(Change listing data)

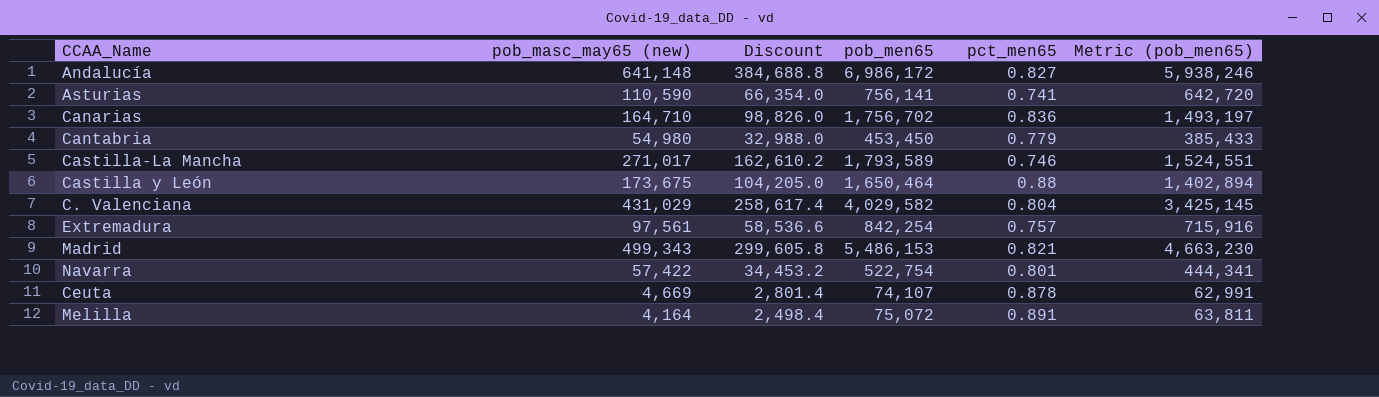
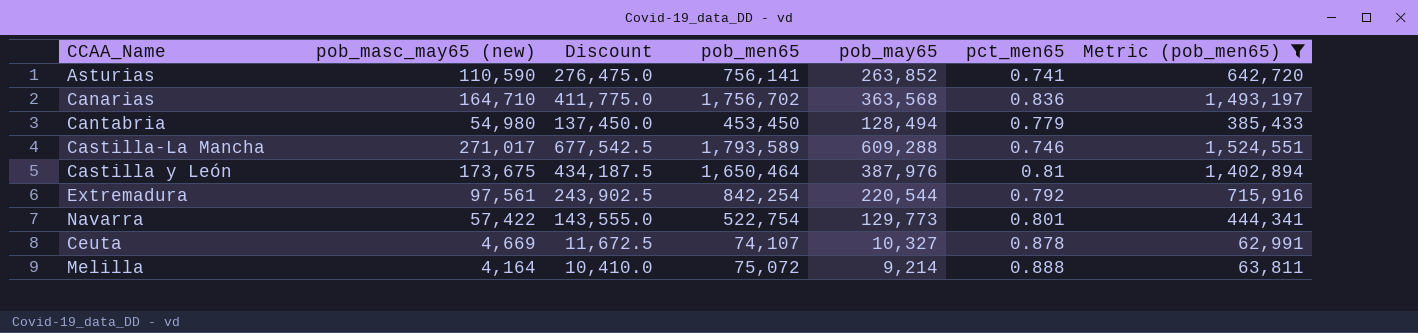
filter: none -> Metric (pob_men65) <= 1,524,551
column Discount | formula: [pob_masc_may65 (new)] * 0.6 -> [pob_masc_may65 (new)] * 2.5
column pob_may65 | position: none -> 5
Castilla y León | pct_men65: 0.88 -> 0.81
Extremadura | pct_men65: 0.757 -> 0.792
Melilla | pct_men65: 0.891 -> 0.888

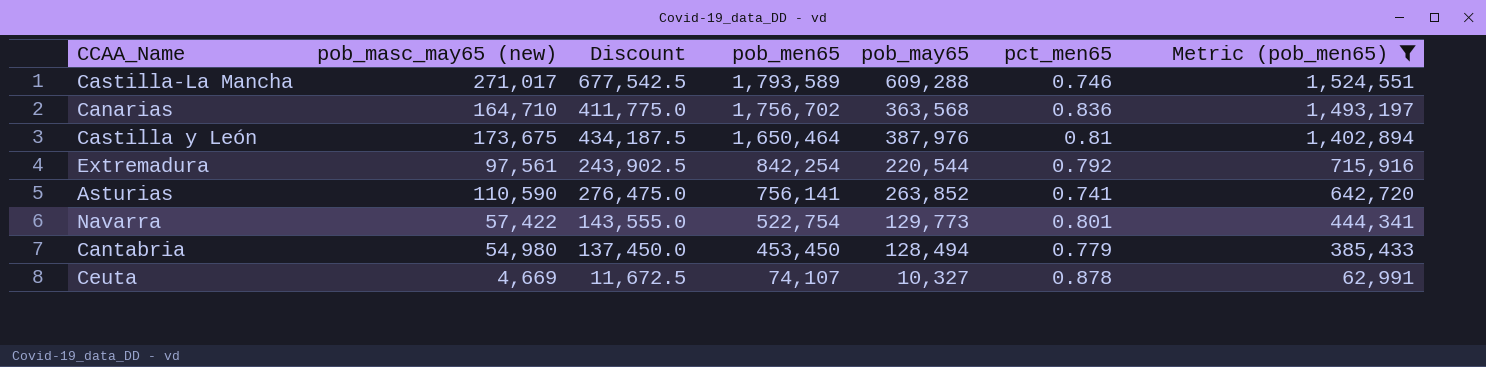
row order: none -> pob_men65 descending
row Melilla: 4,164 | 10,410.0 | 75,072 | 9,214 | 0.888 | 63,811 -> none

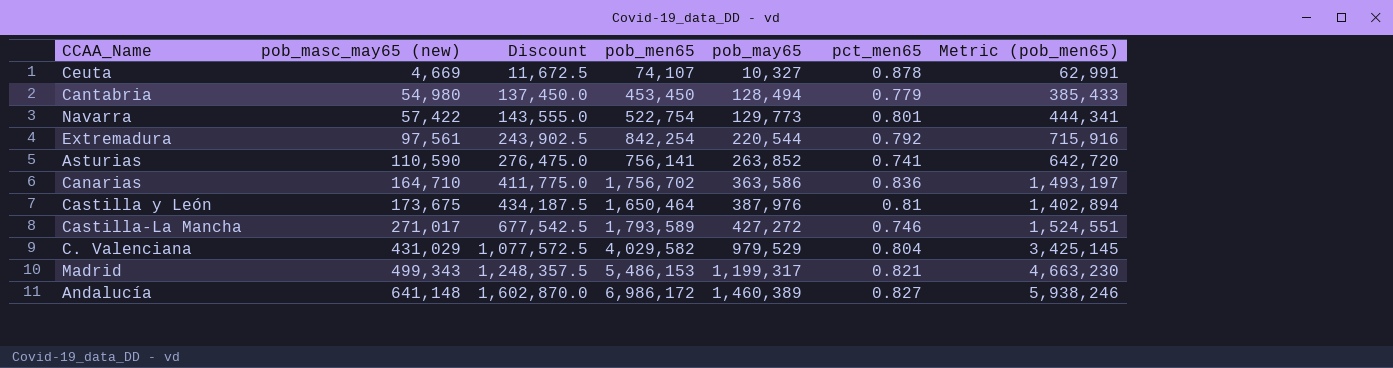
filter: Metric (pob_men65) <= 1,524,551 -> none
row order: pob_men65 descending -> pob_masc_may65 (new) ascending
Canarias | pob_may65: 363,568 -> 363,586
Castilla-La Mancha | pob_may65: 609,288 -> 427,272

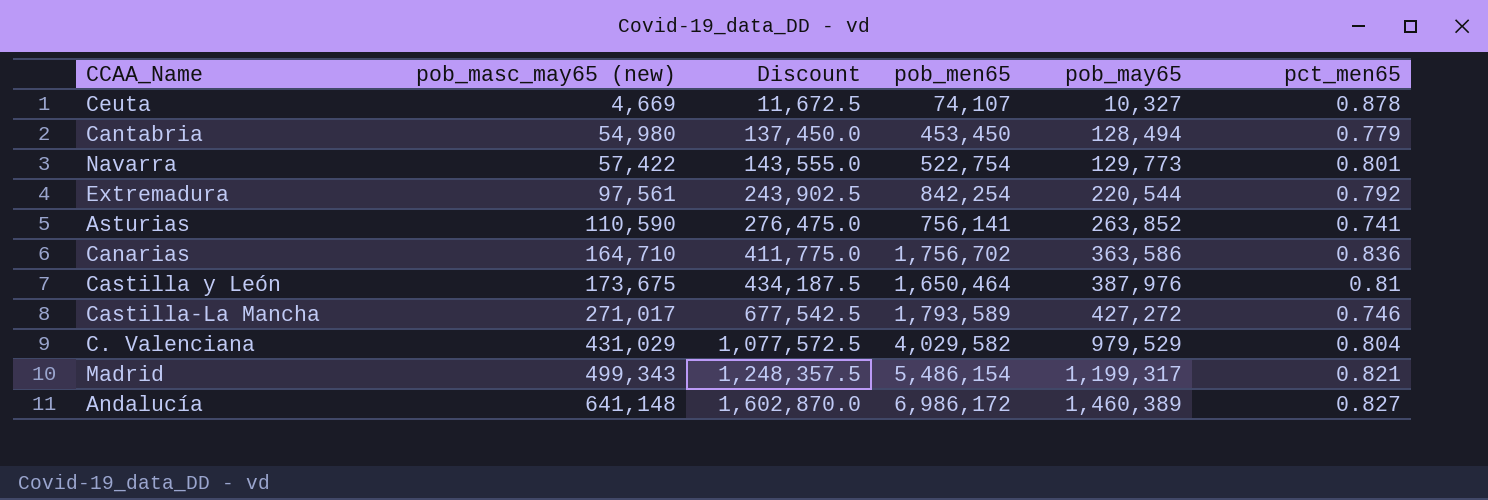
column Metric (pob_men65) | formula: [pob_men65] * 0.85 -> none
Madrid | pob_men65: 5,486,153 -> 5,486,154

Task objective
All lines in the records that contain "column" are to be copied and returned.

The answer
column Discount | formula: [pob_masc_may65 (new)] * 0.6 -> [pob_masc_may65 (new)] * 2.5
column pob_may65 | position: none -> 5
column Metric (pob_men65) | formula: [pob_men65] * 0.85 -> none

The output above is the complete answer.